→ **WHAT YOU NEED TO DO**:
Here is the task for the records below: repeat exactly the lines from the one with "2012: 436487 -> none" to the one with "2017-04-28: 390000000 -> none", both included, and nothing else.

→ **RECORDED INFORMATION**:
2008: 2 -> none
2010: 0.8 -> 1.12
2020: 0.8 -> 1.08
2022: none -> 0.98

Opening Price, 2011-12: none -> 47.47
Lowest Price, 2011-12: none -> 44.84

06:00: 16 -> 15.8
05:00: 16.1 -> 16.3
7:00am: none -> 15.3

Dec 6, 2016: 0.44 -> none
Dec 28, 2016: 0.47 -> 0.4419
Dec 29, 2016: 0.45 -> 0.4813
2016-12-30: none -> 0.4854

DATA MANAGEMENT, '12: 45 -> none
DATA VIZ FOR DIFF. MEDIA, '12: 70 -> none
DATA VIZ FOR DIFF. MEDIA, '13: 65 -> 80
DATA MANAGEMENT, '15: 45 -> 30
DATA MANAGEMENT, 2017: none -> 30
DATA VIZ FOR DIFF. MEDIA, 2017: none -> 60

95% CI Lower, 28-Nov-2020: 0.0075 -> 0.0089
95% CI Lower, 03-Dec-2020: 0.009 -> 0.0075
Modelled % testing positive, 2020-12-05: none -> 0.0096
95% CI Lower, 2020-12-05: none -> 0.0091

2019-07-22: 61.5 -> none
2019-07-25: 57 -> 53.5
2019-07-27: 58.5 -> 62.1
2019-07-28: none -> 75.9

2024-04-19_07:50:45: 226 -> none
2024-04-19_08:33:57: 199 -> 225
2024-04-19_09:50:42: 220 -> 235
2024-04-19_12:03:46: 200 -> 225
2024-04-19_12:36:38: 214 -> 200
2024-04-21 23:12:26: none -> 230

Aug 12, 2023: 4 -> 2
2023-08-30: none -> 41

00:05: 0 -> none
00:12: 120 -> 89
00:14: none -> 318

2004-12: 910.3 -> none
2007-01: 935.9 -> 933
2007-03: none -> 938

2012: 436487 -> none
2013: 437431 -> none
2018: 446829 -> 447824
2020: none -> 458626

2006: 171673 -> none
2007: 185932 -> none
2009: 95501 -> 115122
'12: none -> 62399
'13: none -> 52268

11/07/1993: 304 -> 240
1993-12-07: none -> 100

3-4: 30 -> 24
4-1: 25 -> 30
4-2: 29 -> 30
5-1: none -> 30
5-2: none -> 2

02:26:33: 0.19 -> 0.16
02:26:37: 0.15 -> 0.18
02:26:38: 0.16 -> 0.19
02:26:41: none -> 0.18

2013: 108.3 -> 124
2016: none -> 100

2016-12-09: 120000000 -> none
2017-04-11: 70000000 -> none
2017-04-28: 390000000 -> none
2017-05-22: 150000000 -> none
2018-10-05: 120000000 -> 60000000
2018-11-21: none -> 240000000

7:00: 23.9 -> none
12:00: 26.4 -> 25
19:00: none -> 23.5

→ **OUTPUT**:
2012: 436487 -> none
2013: 437431 -> none
2018: 446829 -> 447824
2020: none -> 458626

2006: 171673 -> none
2007: 185932 -> none
2009: 95501 -> 115122
'12: none -> 62399
'13: none -> 52268

11/07/1993: 304 -> 240
1993-12-07: none -> 100

3-4: 30 -> 24
4-1: 25 -> 30
4-2: 29 -> 30
5-1: none -> 30
5-2: none -> 2

02:26:33: 0.19 -> 0.16
02:26:37: 0.15 -> 0.18
02:26:38: 0.16 -> 0.19
02:26:41: none -> 0.18

2013: 108.3 -> 124
2016: none -> 100

2016-12-09: 120000000 -> none
2017-04-11: 70000000 -> none
2017-04-28: 390000000 -> none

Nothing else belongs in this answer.